Our current model for HIV membrane fusion invokes a series of conformational changes in the gp120/gp41 complex (Figure 1).  Interaction between gp120 and cellular receptors liberates the gp41 fusion peptide from its native conformation and allows its insertion into the host cell membrane.  A transient species termed the prehairpin intermediate is created, in which the N-terminal helices form a trimeric coiled-coil but do not interact with the C-terminal region.  Subsequently, a hairpin structure is generated, in which the C-terminal helices pack in an anti-parallel manner around the trimeric N core to form a fusion-active 6-helix bundle.  This N-C interaction brings the viral fusion peptide, inserted into the host-cell membrane, and the transmembrane segment, associated with the viral membrane, into close proximity.  In a process that remains poorly defined, fusion of the closely apposed viral and cellular membranes follows.   A mechanistic understanding of HIV membrane fusion may lead to new strategies to inhibit HIV entry into human cells.

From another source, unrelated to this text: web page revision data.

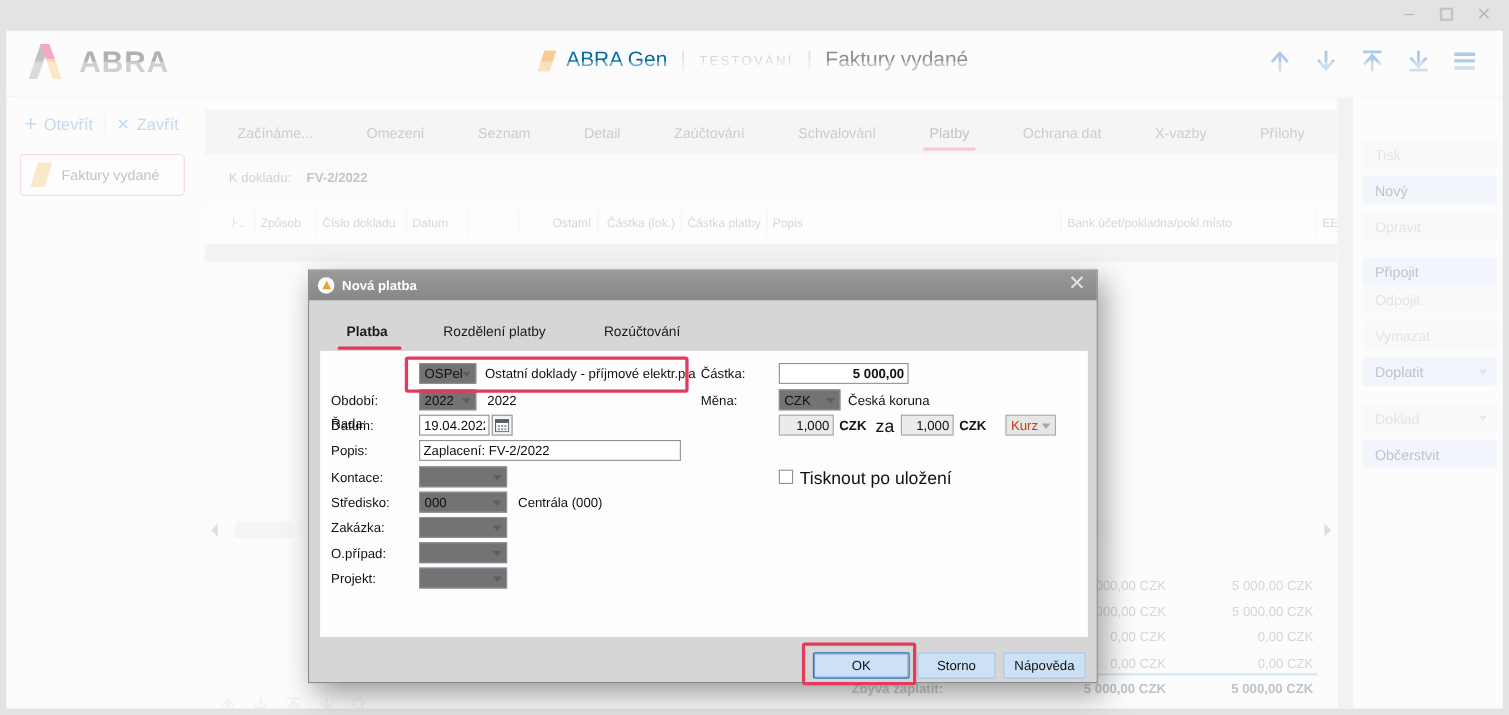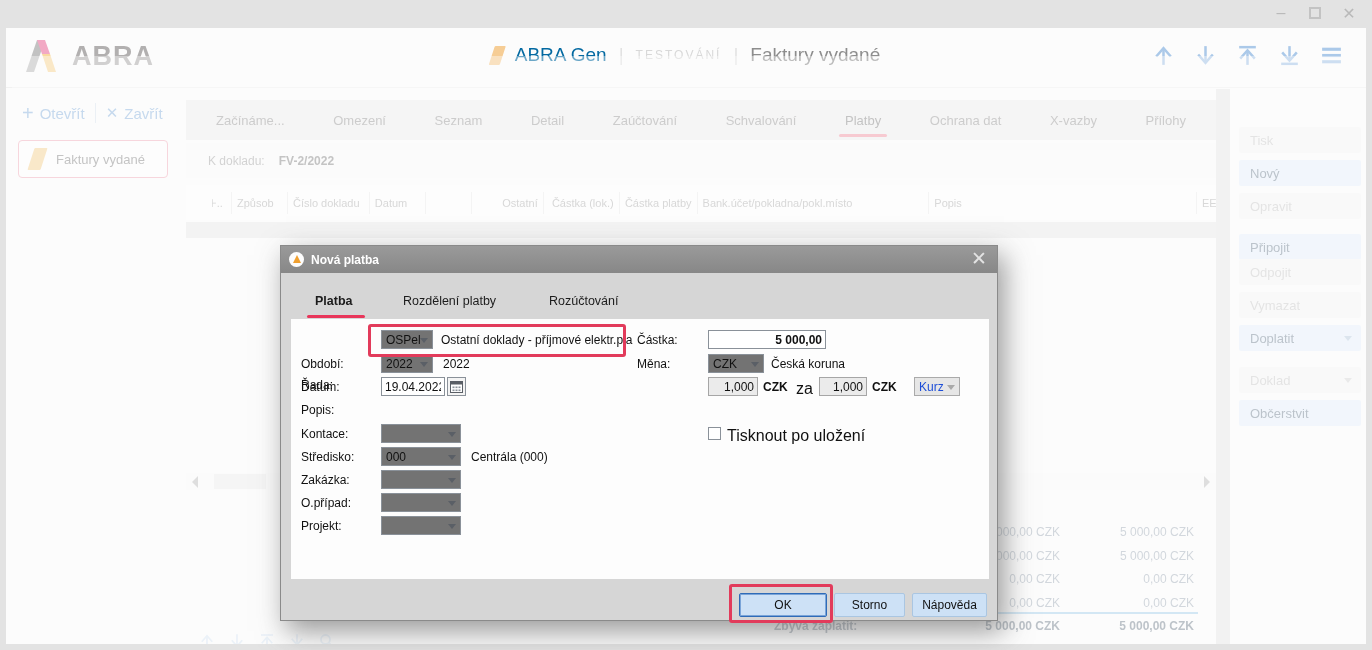--- a/index.html
+++ b/index.html
@@ -101,21 +101,21 @@
   .flabel { position:absolute; font-size:12px; color:#111; white-space:nowrap; }
   .fdesc { position:absolute; font-size:12px; color:#111; white-space:nowrap; }
   .tinput { position:absolute; height:19px; border:1px solid #8a9199; background:#fff; font-family:"Liberation Sans","DejaVu Sans",sans-serif; font-size:12px; color:#111; padding:0 3px; }
   .tinput.bold-r { font-weight:bold; text-align:right; }
   .tinput.num-r { text-align:right; }
   .tinput.dis { background:#ebebeb; border-color:#a6a6a6; }
   .combo { position:absolute; height:19px; background:#737373; border:1px solid #8a9199; cursor:pointer; }
   .combo-val { position:absolute; left:4px; top:2px; font-size:12px; color:#111; }
   .combo-arrow { position:absolute; right:4px; top:7px; width:0; height:0; border-left:4px solid transparent; border-right:4px solid transparent; border-top:5px solid #5a5f66; }
   .combo.dis { background:#e6e6e6; border-color:#aaa; }
-  .combo.dis .combo-val { color:#1d4ed8; }
+  .combo.dis .combo-val { color:#c2410c; }
   .combo.dis .combo-arrow { border-top-color:#a9a9a9; }
   .cal-btn { position:absolute; width:19px; height:19px; border:1px solid #8a9199; background:#f4f4f4; display:flex; align-items:center; justify-content:center; cursor:pointer; }
   .bold-unit { position:absolute; font-size:12px; font-weight:bold; color:#111; }
   .plain12 { position:absolute; font-size:16px; color:#111; }
   .chk { position:absolute; width:13px; height:13px; border:1px solid #8a9199; background:#fff; cursor:pointer; }
 
   .dlg-btn { position:absolute; top:347px; height:24px; background:#cde1f6; border:1px solid #aac6e2; border-radius:2px; font-size:12px; color:#111; display:flex; align-items:center; justify-content:center; cursor:pointer; }
   .dlg-btn.ok { border:1px solid #2e6bb8; box-shadow:inset 0 0 0 1px #7aa4d8; }
 
   
@@ -234,22 +234,22 @@
 
       <div class="grid-header">
         <span class="gh-cell" style="width:26px">⊦..</span>
         <span class="gh-cell" style="width:56px">Způsob</span>
         <span class="gh-cell" style="width:82px">Číslo dokladu</span>
         <span class="gh-cell" style="width:56px">Datum</span>
         <span class="gh-cell" style="width:46px"></span>
         <span class="gh-cell r" style="width:72px">Ostatní</span>
         <span class="gh-cell r" style="width:76px">Částka (lok.)</span>
         <span class="gh-cell r" style="width:78px">Částka platby</span>
+        <span class="gh-cell" style="width:268px">Popis</span>
         <span class="gh-cell" style="width:232px">Bank.účet/pokladna/pokl.místo</span>
-        <span class="gh-cell" style="width:268px">Popis</span>
         <span class="gh-cell r" style="flex:1; padding-right:14px; border-right:none;">EET</span>
       </div>
       <div class="grid-empty-row"></div>
 
       <div class="hscroll">
         <span class="hs-arrow hs-left"></span>
         <span class="hs-thumb"></span>
         <span class="hs-arrow hs-right"></span>
       </div>
 
@@ -373,20 +373,21 @@
             <rect x="5.5" y="6.5" width="2" height="1.6"></rect>
             <rect x="8.5" y="6.5" width="2" height="1.6"></rect>
             <rect x="2.5" y="9.5" width="2" height="1.6"></rect>
             <rect x="5.5" y="9.5" width="2" height="1.6"></rect>
             <rect x="8.5" y="9.5" width="2" height="1.6"></rect>
           </g>
         </svg>
     </span>
 
     <span class="flabel" style="left:20px; top:157px;">Popis:</span>
+    <input class="tinput" style="left: 100px; top: 154px; width: 238px;" value="Zaplacení: FV-2/2022">
 
     <span class="flabel" style="left:20px; top:181px;">Kontace:</span>
     <div class="combo" style="left:100px; top:178px; width:80px;">
       <span class="combo-val"></span>
       <span class="combo-arrow"></span>
     </div>
 
     <span class="flabel" style="left:20px; top:204px;">Středisko:</span>
     <div class="combo" style="left:100px; top:201px; width:80px;">
       <span class="combo-val">000</span>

To test this model of HIV entry, we are determining the mechanism through which peptide inhibitors prevent gp41-mediated membrane fusion.  Some of these peptide inhibitors bind to fusion intermediates of gp41, and our analysis has revealed sequential steps in the fusion pathway.  We are also characterizing a series of gp41 mutants that fail to fuse in order to better understand how formation of the 6-helix structure leads to membrane fusion.

Figure 1: Model of HIV entry into human cells. Adapted from Chan and Kim (Cell 93, 681-684).